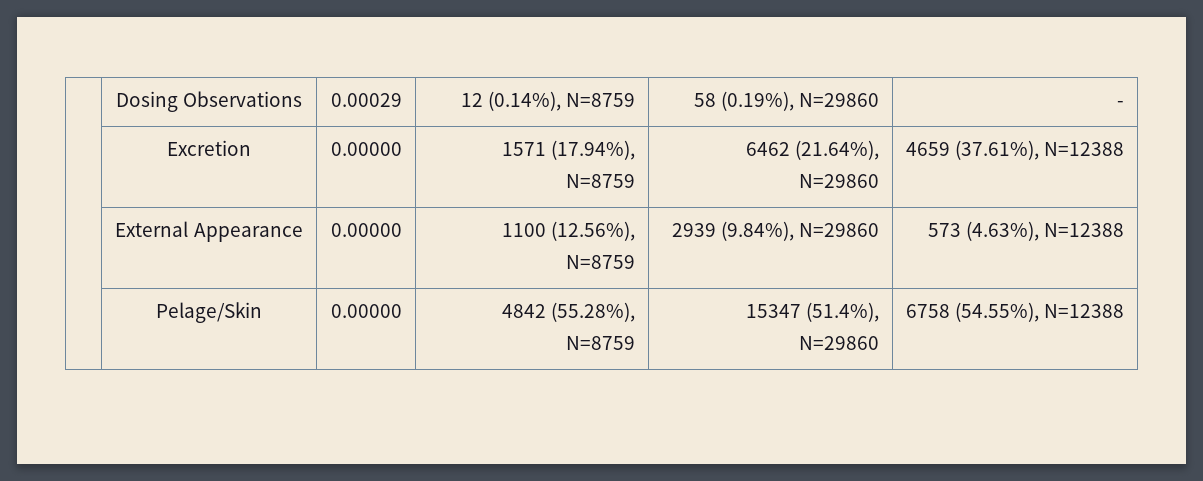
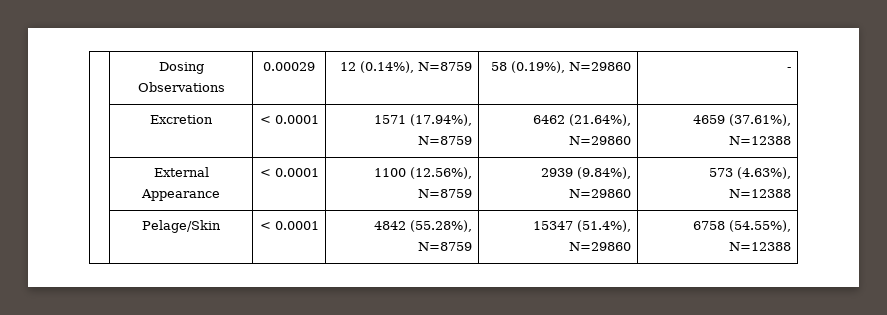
- | Excretion | 0.00000 | 1571 (17.94%), N=8759 | 6462 (21.64%), N=29860 | 4659 (37.61%), N=12388
+ | Excretion | < 0.0001 | 1571 (17.94%), N=8759 | 6462 (21.64%), N=29860 | 4659 (37.61%), N=12388
- | External Appearance | 0.00000 | 1100 (12.56%), N=8759 | 2939 (9.84%), N=29860 | 573 (4.63%), N=12388
+ | External Appearance | < 0.0001 | 1100 (12.56%), N=8759 | 2939 (9.84%), N=29860 | 573 (4.63%), N=12388
- | Pelage/Skin | 0.00000 | 4842 (55.28%), N=8759 | 15347 (51.4%), N=29860 | 6758 (54.55%), N=12388
+ | Pelage/Skin | < 0.0001 | 4842 (55.28%), N=8759 | 15347 (51.4%), N=29860 | 6758 (54.55%), N=12388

===

Exercise requirements. Count the lines in the entries above that include the string "Skin", then give only that figure.

Solution for this exercise. 2